Weekly Dev-Ops Agenda
This is the template for the agenda for the weekly Dev-Ops meeting. These are the things we should be looking at every week to make sure our services and data pipeline are healthy. (NOTE: The weekly agenda is still being developed, and information on this page is subject to change.)
- 1 Bridge Server
- 1.1 Alarms
- 1.2 Sumo Logic Dashboards
- 1.3 AWS Monitoring
- 1.4 Redrive Exports
- 2 Mobile Apps
Bridge Server
NOTE: Jenkins may be failing to email us. Manually monitor the integ tests, and if it’s a frequent failure to email us, we might need to fix it or replace it.
Alarms
We use https://www.hubspot.com/ as our Dev-Ops ticketing system. Alarms notify us by sending an email to bridgeops@sagebase.org, which automatically creates a ticket in HubSpot. Click on Service → Tickets, then All Open Tickets and look at all open unassigned tickets. If tickets can be resolved right away, add a Note and then close the ticket. If tickets require further action, either assign the ticket to yourself, or close the ticket and link a Jira.
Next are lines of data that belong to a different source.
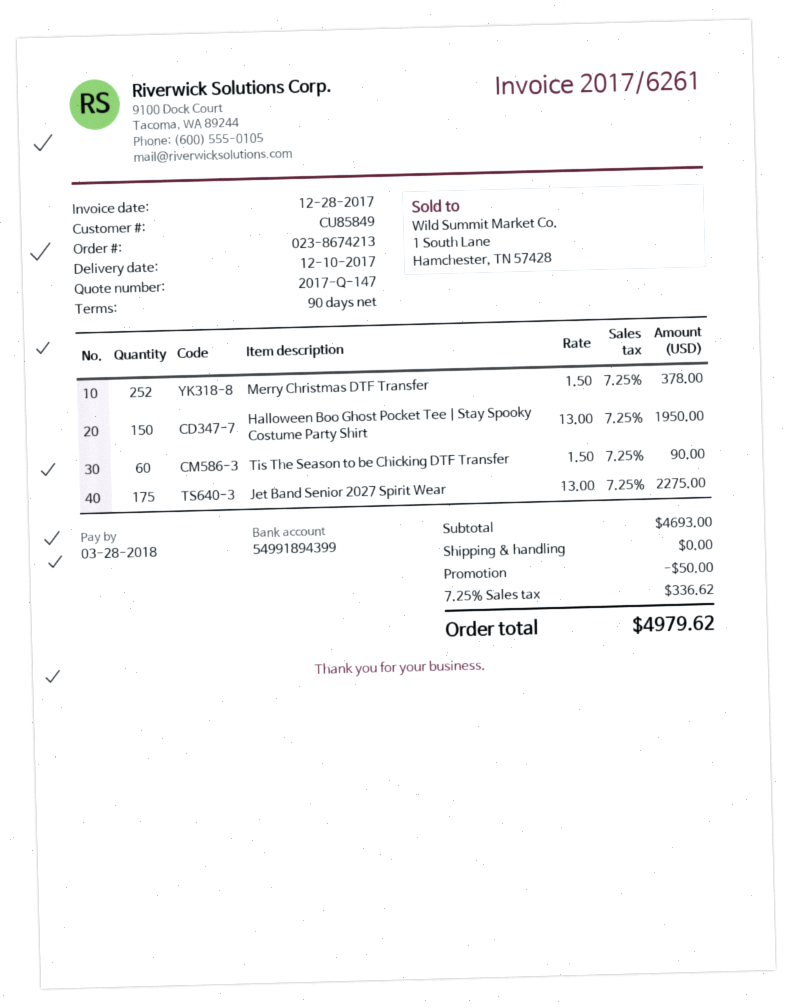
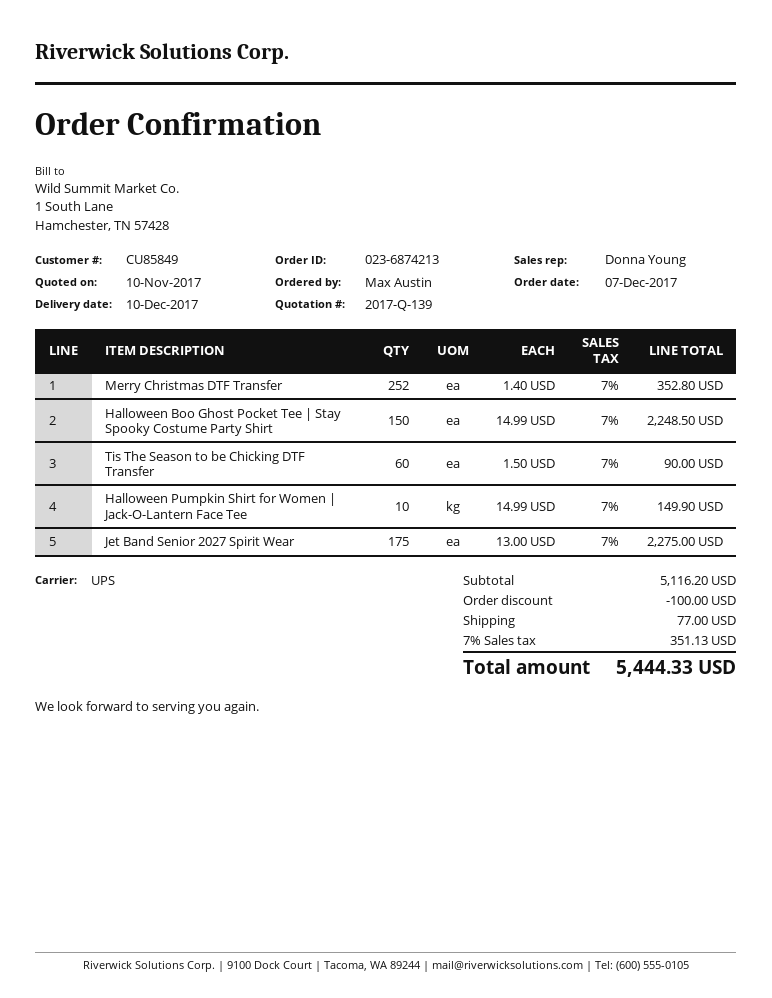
quote number: 2017-Q-147 -> 2017-Q-139
order number: 023-8674213 -> 023-6874213
Merry Christmas DTF Transfer: 252 x 1.50 = 378.00 -> 252 x 1.40 = 352.80
Halloween Boo Ghost Pocket Tee | Stay Spooky Costume Party Shirt: 150 x 13.00 = 1950.00 -> 150 x 14.99 = 2248.50
Halloween Pumpkin Shirt for Women | Jack-O-Lantern Face Tee: none -> 10 x 14.99 = 149.90
subtotal: 4693.00 -> 5116.20
discount: 50.00 -> 100.00
shipping: 0.00 -> 77.00
tax: 7.25% = 336.62 -> 7% = 351.13
total: 4979.62 -> 5444.33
Note: To search for notes for past tickets, click the magnifying glass icon in the top nav bar. (The Search field in the Ticket view only searches ticket IDs, names, and descriptions, which rarely contains what we want.)
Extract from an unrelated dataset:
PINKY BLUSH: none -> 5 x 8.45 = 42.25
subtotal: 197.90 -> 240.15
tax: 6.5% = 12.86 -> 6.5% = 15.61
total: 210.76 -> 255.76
Note: We chose HubSpot because we needed a way for our Dev-Ops emails to be automatically created as tickets, and we wanted a way to track the open/closed state beyond simply “This is marked as unread in Dwayne’s inbox”. We chose HubSpot specifically because it was easy to set up and has a free tier.
Note: If Hubspot isn’t working, navigate to the mailing list directly at https://groups.google.com/a/sagebase.org/g/bridgeops and look at new messages that have arrived since the last Dev-Ops meeting.
Common types of messages include (this list is not exhaustive):
bridgeserver2-prod-AWSCWRequestErrorAlarm - Errors in the Bridge logs. Common errors include:
https://sagebionetworks.jira.com/browse/BRIDGE-3330 - Struts Error
https://sagebionetworks.jira.com/browse/BRIDGE-3194 - MissingServletRequestParameterException for startTime, type, and includeDeleted
https://sagebionetworks.jira.com/browse/BRIDGE-2492 - Illegal % escape characters in URL throws exception
- BRIDGE-3331Getting issue details... STATUS - Adherence report duplicate key exception
- BRIDGE-3369Getting issue details... STATUS - NO_SCHEDULE enum constant error
bridgeworker-prod-AWSCWRequestErrorAlarm - Similar to above, but for the Worker.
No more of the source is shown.